**REQUIRED WORK**
Would you restate every entry below word for word? Leave out the pictures.

**MATERIAL TO PROCESS**

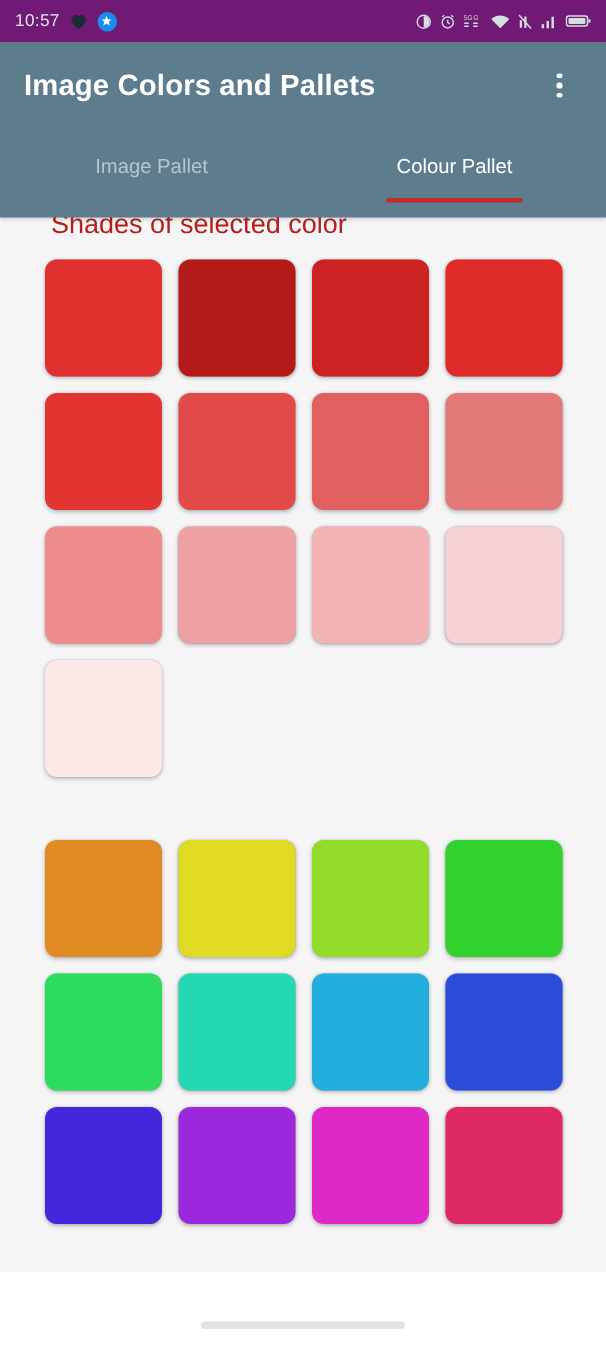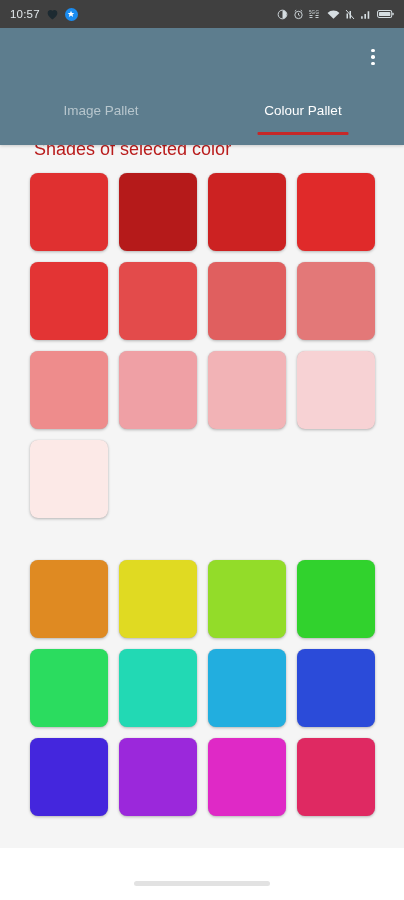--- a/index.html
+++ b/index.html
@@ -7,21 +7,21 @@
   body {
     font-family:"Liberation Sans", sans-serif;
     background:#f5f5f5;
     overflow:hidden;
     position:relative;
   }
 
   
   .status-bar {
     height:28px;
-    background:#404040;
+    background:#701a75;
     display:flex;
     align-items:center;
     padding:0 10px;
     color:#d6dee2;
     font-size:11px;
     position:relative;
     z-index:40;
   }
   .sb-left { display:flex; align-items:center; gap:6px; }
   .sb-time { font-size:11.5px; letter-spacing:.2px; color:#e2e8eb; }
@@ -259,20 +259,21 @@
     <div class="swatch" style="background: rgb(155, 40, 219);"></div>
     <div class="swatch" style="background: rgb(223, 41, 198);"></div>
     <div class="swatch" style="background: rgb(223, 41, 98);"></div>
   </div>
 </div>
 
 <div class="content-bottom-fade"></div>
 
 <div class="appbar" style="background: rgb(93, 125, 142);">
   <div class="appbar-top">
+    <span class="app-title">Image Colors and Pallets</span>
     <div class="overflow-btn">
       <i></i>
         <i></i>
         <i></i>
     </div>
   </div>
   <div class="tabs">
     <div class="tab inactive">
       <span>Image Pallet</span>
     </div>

**EXERCISE RESPONSE**
--- a/index.html
+++ b/index.html
@@ -7,21 +7,21 @@
   body {
     font-family:"Liberation Sans", sans-serif;
     background:#f5f5f5;
     overflow:hidden;
     position:relative;
   }
 
   
   .status-bar {
     height:28px;
-    background:#404040;
+    background:#701a75;
     display:flex;
     align-items:center;
     padding:0 10px;
     color:#d6dee2;
     font-size:11px;
     position:relative;
     z-index:40;
   }
   .sb-left { display:flex; align-items:center; gap:6px; }
   .sb-time { font-size:11.5px; letter-spacing:.2px; color:#e2e8eb; }
@@ -259,20 +259,21 @@
     <div class="swatch" style="background: rgb(155, 40, 219);"></div>
     <div class="swatch" style="background: rgb(223, 41, 198);"></div>
     <div class="swatch" style="background: rgb(223, 41, 98);"></div>
   </div>
 </div>
 
 <div class="content-bottom-fade"></div>
 
 <div class="appbar" style="background: rgb(93, 125, 142);">
   <div class="appbar-top">
+    <span class="app-title">Image Colors and Pallets</span>
     <div class="overflow-btn">
       <i></i>
         <i></i>
         <i></i>
     </div>
   </div>
   <div class="tabs">
     <div class="tab inactive">
       <span>Image Pallet</span>
     </div>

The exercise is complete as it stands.